>>>>

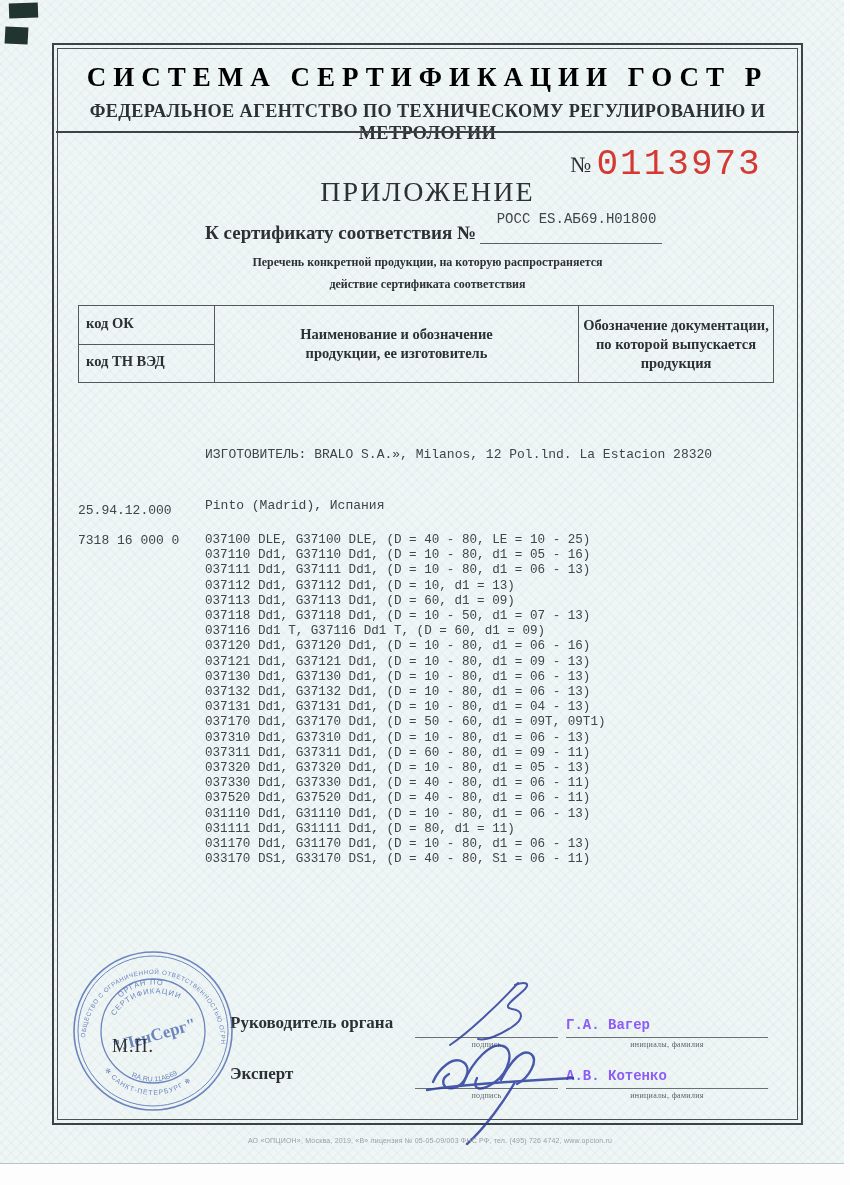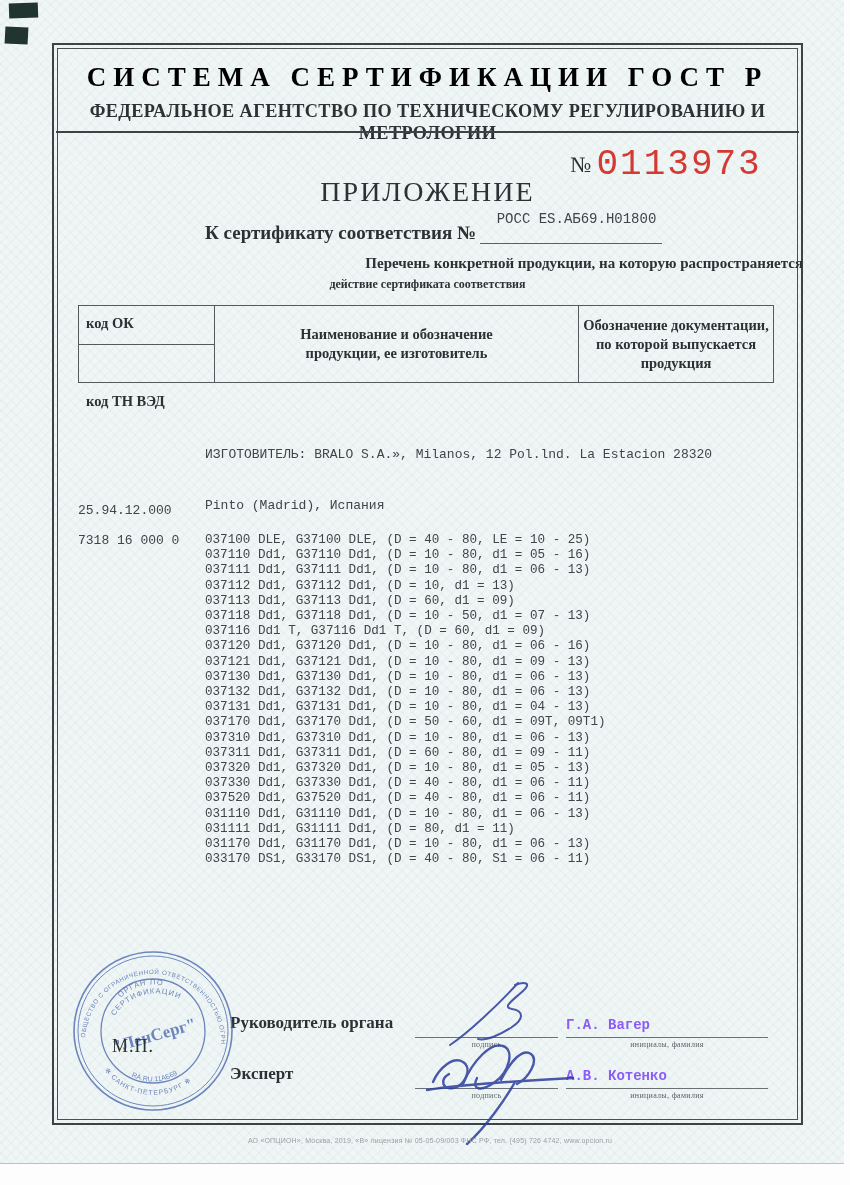--- a/index.html
+++ b/index.html
@@ -45,21 +45,21 @@
   .appendix{
     width:751px;left:52px;top:176px;text-align:center;
     font-size:28px;font-weight:normal;letter-spacing:2px;color:#2d3134;
   }
   .cert-label{left:205px;top:222px;font-size:19px;font-weight:bold;color:#2d3134;}
   .cert-number{
     left:484px;top:211px;width:185px;text-align:center;
     font-family:"Liberation Mono", monospace;font-size:14px;color:#3c4146;letter-spacing:0px;white-space:nowrap;
   }
   .cert-underline{left:480px;top:243px;width:182px;height:1px;background:#5a5f63;}
-  .subhead1{width:751px;left:52px;top:255px;text-align:right;font-size:15px;font-weight:bold;color:#2d3134;}
+  .subhead1{width:751px;left:52px;top:255px;text-align:center;font-size:12px;font-weight:bold;color:#2d3134;}
   .subhead2{width:751px;left:52px;top:277px;text-align:center;font-size:12px;font-weight:bold;color:#2d3134;}
   .tbl{left:78px;top:305px;width:629px;height:78px;box-sizing:border-box;}
   .tbl .cell{position:absolute;box-sizing:border-box;border:1px solid #55595c;color:#2d3134;}
   .cell-c1a{left:0;top:0;width:137px;height:40px;border-bottom:none;}
   .cell-c1b{left:0;top:39px;width:137px;height:39px;}
   .cell-c2{left:136px;top:0;width:365px;height:78px;display:flex;flex-direction:column;justify-content:center;text-align:center;}
   .cell-c3{left:500px;top:0;width:196px;height:78px;display:flex;flex-direction:column;justify-content:center;text-align:center;width:196px;}
   .cell-c3{left:500px;width:196px;}
   .hdr-sm{font-size:14.5px;font-weight:bold;line-height:19px;}
   .code-label{padding:9px 0 0 7px;font-size:14.5px;font-weight:bold;}
@@ -108,21 +108,21 @@
 <div class="abs cert-underline"></div>
 
 <div class="abs subhead1">Перечень конкретной продукции,  на которую распространяется</div>
 <div class="abs subhead2">действие сертификата соответствия</div>
 
 <div class="abs tbl">
   <div class="cell cell-c1a">
     <div class="code-label">код ОК</div>
   </div>
   <div class="cell cell-c1b">
-    <div class="code-label" style="padding-top:8px;margin-top:40px;">код ТН ВЭД</div>
+    <div class="code-label" style="padding-top:8px;">код ТН ВЭД</div>
   </div>
   <div class="cell cell-c2">
     <div class="hdr-sm">Наименование и обозначение</div>
     <div class="hdr-sm">продукции, ее изготовитель</div>
   </div>
   <div class="cell cell-c3">
     <div class="hdr-sm">Обозначение документации,</div>
     <div class="hdr-sm">по которой выпускается продукция</div>
   </div>
 </div>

<<<<

» Exercise description
Exactly as they appear above, write out all the entries, without pictures.

» Answer space
--- a/index.html
+++ b/index.html
@@ -45,21 +45,21 @@
   .appendix{
     width:751px;left:52px;top:176px;text-align:center;
     font-size:28px;font-weight:normal;letter-spacing:2px;color:#2d3134;
   }
   .cert-label{left:205px;top:222px;font-size:19px;font-weight:bold;color:#2d3134;}
   .cert-number{
     left:484px;top:211px;width:185px;text-align:center;
     font-family:"Liberation Mono", monospace;font-size:14px;color:#3c4146;letter-spacing:0px;white-space:nowrap;
   }
   .cert-underline{left:480px;top:243px;width:182px;height:1px;background:#5a5f63;}
-  .subhead1{width:751px;left:52px;top:255px;text-align:right;font-size:15px;font-weight:bold;color:#2d3134;}
+  .subhead1{width:751px;left:52px;top:255px;text-align:center;font-size:12px;font-weight:bold;color:#2d3134;}
   .subhead2{width:751px;left:52px;top:277px;text-align:center;font-size:12px;font-weight:bold;color:#2d3134;}
   .tbl{left:78px;top:305px;width:629px;height:78px;box-sizing:border-box;}
   .tbl .cell{position:absolute;box-sizing:border-box;border:1px solid #55595c;color:#2d3134;}
   .cell-c1a{left:0;top:0;width:137px;height:40px;border-bottom:none;}
   .cell-c1b{left:0;top:39px;width:137px;height:39px;}
   .cell-c2{left:136px;top:0;width:365px;height:78px;display:flex;flex-direction:column;justify-content:center;text-align:center;}
   .cell-c3{left:500px;top:0;width:196px;height:78px;display:flex;flex-direction:column;justify-content:center;text-align:center;width:196px;}
   .cell-c3{left:500px;width:196px;}
   .hdr-sm{font-size:14.5px;font-weight:bold;line-height:19px;}
   .code-label{padding:9px 0 0 7px;font-size:14.5px;font-weight:bold;}
@@ -108,21 +108,21 @@
 <div class="abs cert-underline"></div>
 
 <div class="abs subhead1">Перечень конкретной продукции,  на которую распространяется</div>
 <div class="abs subhead2">действие сертификата соответствия</div>
 
 <div class="abs tbl">
   <div class="cell cell-c1a">
     <div class="code-label">код ОК</div>
   </div>
   <div class="cell cell-c1b">
-    <div class="code-label" style="padding-top:8px;margin-top:40px;">код ТН ВЭД</div>
+    <div class="code-label" style="padding-top:8px;">код ТН ВЭД</div>
   </div>
   <div class="cell cell-c2">
     <div class="hdr-sm">Наименование и обозначение</div>
     <div class="hdr-sm">продукции, ее изготовитель</div>
   </div>
   <div class="cell cell-c3">
     <div class="hdr-sm">Обозначение документации,</div>
     <div class="hdr-sm">по которой выпускается продукция</div>
   </div>
 </div>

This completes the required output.